In this context, in 1930 the Mountain Scientific Station "Tietta" (today the Kola Scientific Center of the RAS) was built on the coast of Maly Vudyar Lake–the first remote institution of the USSR AS. Soon after that, a symbolic designation of newly explored ore deposits appeared on the map of the region: nickel in the Moncha-tundra (Monchegorsk plant "Severonikel"), iron in Kovdor and Zaimandra (Kovdor Mining-and-Concen-trating Industrial Complex), aluminum in Keivy, titanium in Afrikanda, rare metals in Lovozero, etc.

"We gave our station a Lappish name 'Tietta' as it perfectly describes its designation; it means 'science, knowledge, school'," Fersman wrote. "Indeed, our station has three main tasks–to serve science, provide economic and industrial sectors with specific and accurate data and, finally, to be a school for visitors, serve as a shelter and show the way to the mountains. That is why our Mountain Station of the Academy of Sciences is not limited by specific research tasks in the field of mineral explorations and use of mineral resources in the mountainous areas of the Kola Peninsula, it must be an institution for comprehensive geographical, geochemical and economic studies of all districts and areas adjoining Khibinogorsk (former name of Kirovsk.–N. V.)".

Headed by Fersman, "Tietta" soon became a "Mecca" for participants of numerous surveying teams, geological parties and expeditions. Within the framework of this "Northern Academy", annual Polar Conferences were held, where urgent problems of local development were discussed; for the first years of publishing activities only, seven books Khibiny Apatites (Nephelines, Rare Elements and Pyrrhotines) were published, scientific works of the station employees were regularly released.

Soon, one more scientific institution-the Polar Alpine Botanical Gardens (today the Garden Institute named after N. Avrorin)*-was established at the foot of the Vudyavrchorr mountain; up to the present days it is the northernmost institution on the planet; Fersman who had collected a library of about 10,000 books donated it to this scientific center.
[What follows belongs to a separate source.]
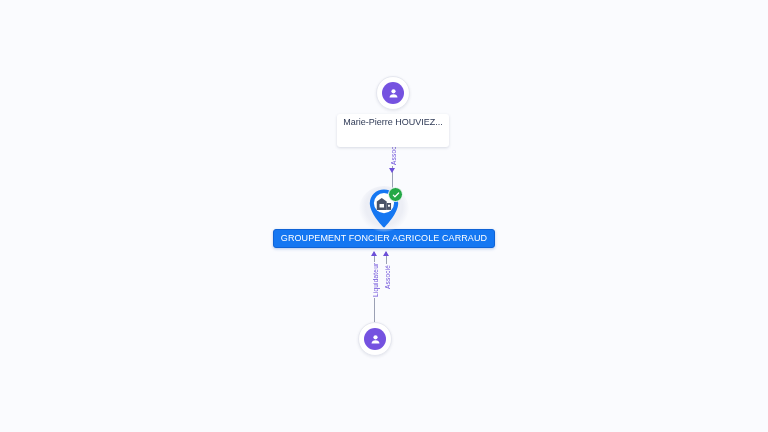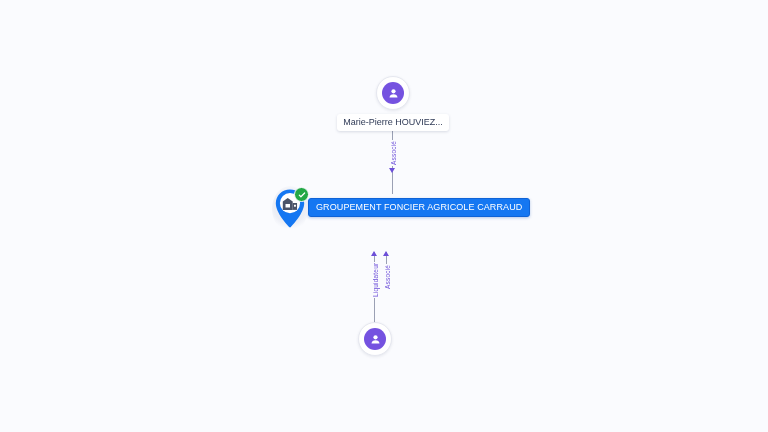"Marie-Pierre HOUVIEZ..." .node-label { padding: 3px 6px 4px 6px -> 3px 6px 20px 6px }
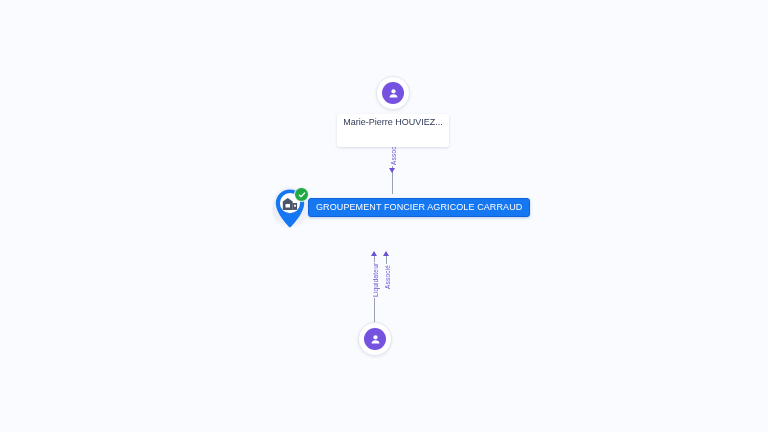"GROUPEMENT FONCIER AGRICOLE CARRAUD" .company-node { flex-direction: row -> column }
It was established by Nikolai Avrorin who also was the first director of the center and held this position till 1960. The center was created beyond the Polar Circle to study local plants and use them in industrial production, to plant with trees and gardens new towns and settlements, which were built in the areas of hydroelectric power stations, of natural reserves along railroads and highways.

Headed by Avrorin, enthusiasts covered thousands of kilometers. As a result, a five-volume collection The Flora of the Murmansk Region (1953-1966) was published. But the main task of the Botanical Gardens was to select highly decorative and flowering exotic plants to use them in the local park development. In search of new plants, Kola botanists visited almost all European countries and many Asian regions similar in natural conditions, they received parcels with seeds, roots and bulbs of foreign plants from all over the world and then acclimatized them in the Khibiny region. It was the time when national decorative flower growing, gardening and park dendrology originated in the Far North.

The Kola Peninsula gave birth to many theoretical and applied works that then spread to different regions of the country and were widely used abroad; it was a place where hundreds and thousands of scientists, who later on became known in other territories of Russia, had made the first steps in their research work.

See: V. Zhirov, L. Lukvanova, "Oasis in Khibiny", Science in Russia. No. 2,2010.–Ed.